I pulled the sheet over my face, embarrassed at the mere thought. I pulled off the sheet. It wasn't as if I was going to ask him out. It was a just a phone call. Now that I thought about it, I had called a guy before. Okay, maybe it was only Joel the Genius, to get some help working out a tough math problem.

But that was just the point. Calling Joel had been nothing to get shook up about. Why should it be any different with Nolan? What was it he'd said when he gave me his phone number? In case you'd like to talk some time. I would call. Just to talk. No need to sweat it.

I threw off the covers, almost knocking over one of my favorite ceramic horses, Goldenrod, off the dresser. I carefully put Goldenrod back in his place, then slipped my robe on and headed downstairs for breakfast. Mama was on the phone. I could tell she was fielding a call from one of Papa's customers. I saw Papa in the back yard, cleaning grass out of one of his mowers.

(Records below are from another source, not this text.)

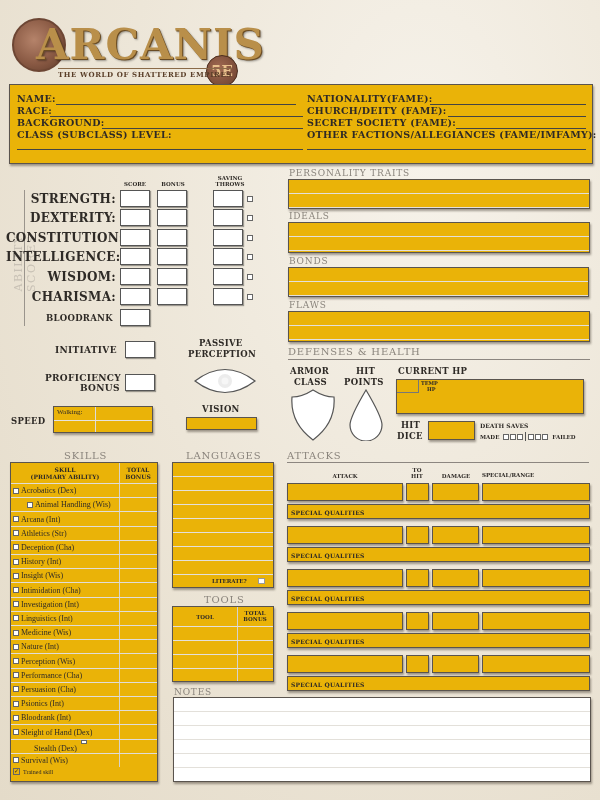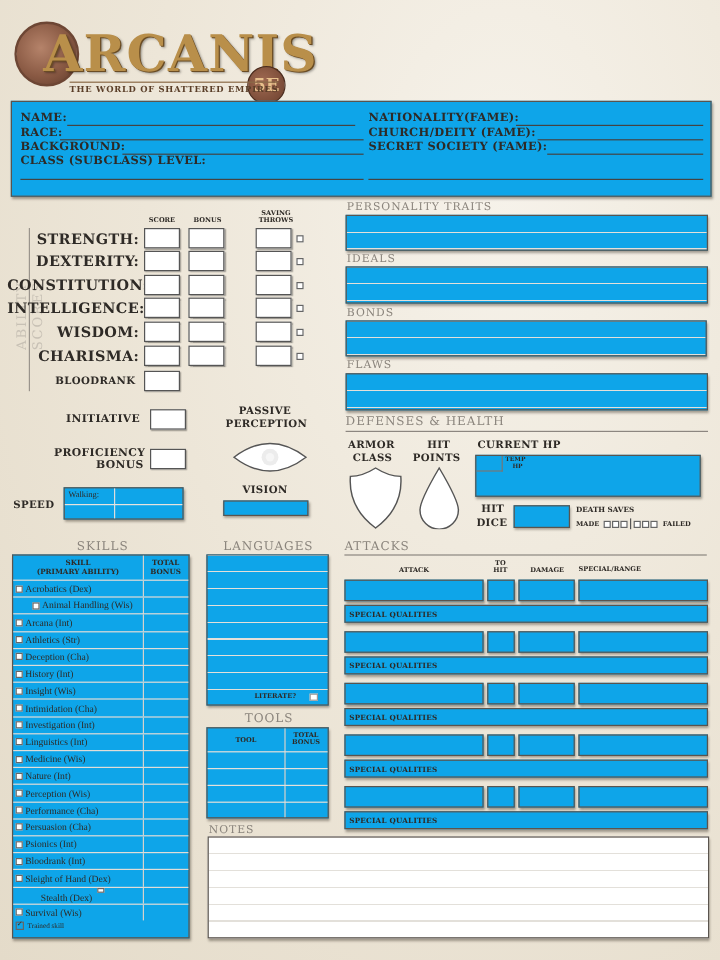--- a/index.html
+++ b/index.html
@@ -6,21 +6,21 @@
   html, body { width: 600px; height: 800px; overflow: hidden; }
   body {
     position: relative;
     background: radial-gradient(ellipse at 70% 20%, #f6f2ea 0%, #ede6d8 50%, #e4dbc9 100%);
     font-family: "DejaVu Serif", serif;
     color: #2e2a26;
   }
   .abs { position: absolute; }
   .box {
     position: absolute;
-    background: #0ea5e9;
+    background: #eab308;
     border: 1px solid #5a544e;
     box-shadow: 1px 2px 2px rgba(60,50,40,0.45);
   }
   .lbl {
     position: absolute;
     font-family: "DejaVu Serif", serif;
     font-weight: bold;
     color: #2e2a26;
     text-transform: uppercase;
     letter-spacing: 0.3px;
@@ -113,20 +113,21 @@
   <div class="hdr-line" style="left:92px; top:43px; width:201px;"></div>
   <div class="hdr-row" style="left:7px; top:44px;">Class (Subclass) Level:</div>
   <div class="hdr-line" style="left:7px; top:64px; width:286px;"></div>
 
   <div class="hdr-row" style="left:297px; top:8px;">Nationality(Fame):</div>
   <div class="hdr-line" style="left:420px; top:19px; width:156px;"></div>
   <div class="hdr-row" style="left:297px; top:20px;">Church/Deity (Fame):</div>
   <div class="hdr-line" style="left:438px; top:31px; width:138px;"></div>
   <div class="hdr-row" style="left:297px; top:32px;">Secret Society (Fame):</div>
   <div class="hdr-line" style="left:446px; top:43px; width:130px;"></div>
+  <div class="hdr-row" style="left:297px; top:44px;">Other Factions/Allegiances (Fame/Imfamy):</div>
   <div class="hdr-line" style="left:297px; top:64px; width:279px;"></div>
 </div>
 
 <div class="vert-label">Ability Scores</div>
 <div class="abs" style="left:24px; top:190px; width:1px; height:136px; background:#9a948c;"></div>
 
 <div class="col-head" style="left:119px; top:181px; width:32px;">Score</div>
 <div class="col-head" style="left:157px; top:181px; width:32px;">Bonus</div>
 <div class="col-head" style="left:212px; top:175px; width:36px;">Saving Throws</div>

Mom put her hand over the phone. "Vija, run outside and tell Papa that Mrs. Holland over in Monroe insists that she needs her hedge clipped today."

I was familiar with Mrs. Holland's hedge. It was huge, and it took a lot of time to trim it. I went out back and tried to stay on the stepping stones so I wouldn't get my feet wet in the cool morning dew. "Dad, it's Mrs. Holland on the phone. She wants the hedge trimmed."

Papa rolled his eyes. "I asked her last week if she wanted me to do it this week. But, of course, she said no." He shrugged. "You'll have to help me, Vija. Tell Mrs. Holland, jâ."

I moaned. Ever since Karl went into the Navy Papa's eyes landed on me whenever there was extra work.

Even though it hurt my bare feet, I stomped back into the house to show my displeasure. "Papa said to tell Mrs. Holland we'll be there."

It wasn't fair. It was bad enough that I was built like Papa, tall and lean. With all the yard work I'd been forced to do lately I was developing muscles too! Girls weren't supposed to clip hedges and be muscular. They were supposed to be short and soft and curvy, and do stuff like field calls and handle the bookkeeping for their husband's yard-care business, the way Mama did.

I stamped around the kitchen, not caring that I was leaving damp footprints everywhere I went. How was I going to call Nolan if I had to work with Papa all day? It wasn't fair!

Okay, Papa always paid me each month after he totaled up my hours. It was a nice supplement to my occasional baby-sitting money. But still, it wasn't fair that I had to work today of all days!

I poured myself a big glass of milk and gulped it right in front of the refrigerator.

"Vija, for goodness sake, don't drink your milk standing up," Mama said. She gestured toward the table, which had a tiny vase of violets in the center and place settings for three.

"Oh-all-right."

"And don't gulp, Vija," Mama said in her gentle, nagging way.

"Okay." Mama and Papa raised me and Karl with a steady drip, drip, drip of instructions. Mrs. Moreau, Caprice's mother, believed in letting her daughter be creative, which seemed to translate to no rules at all. I thought I could enjoy that particular approach. Mama and Papa were simple folk compared to Mrs. Moreau, who was, as my parents put it, "quite flamboyant." It was unclear what had happened to Mr. Moreau, or even, it was whispered in tones of scandal, if there really ever was a Mr. Moreau.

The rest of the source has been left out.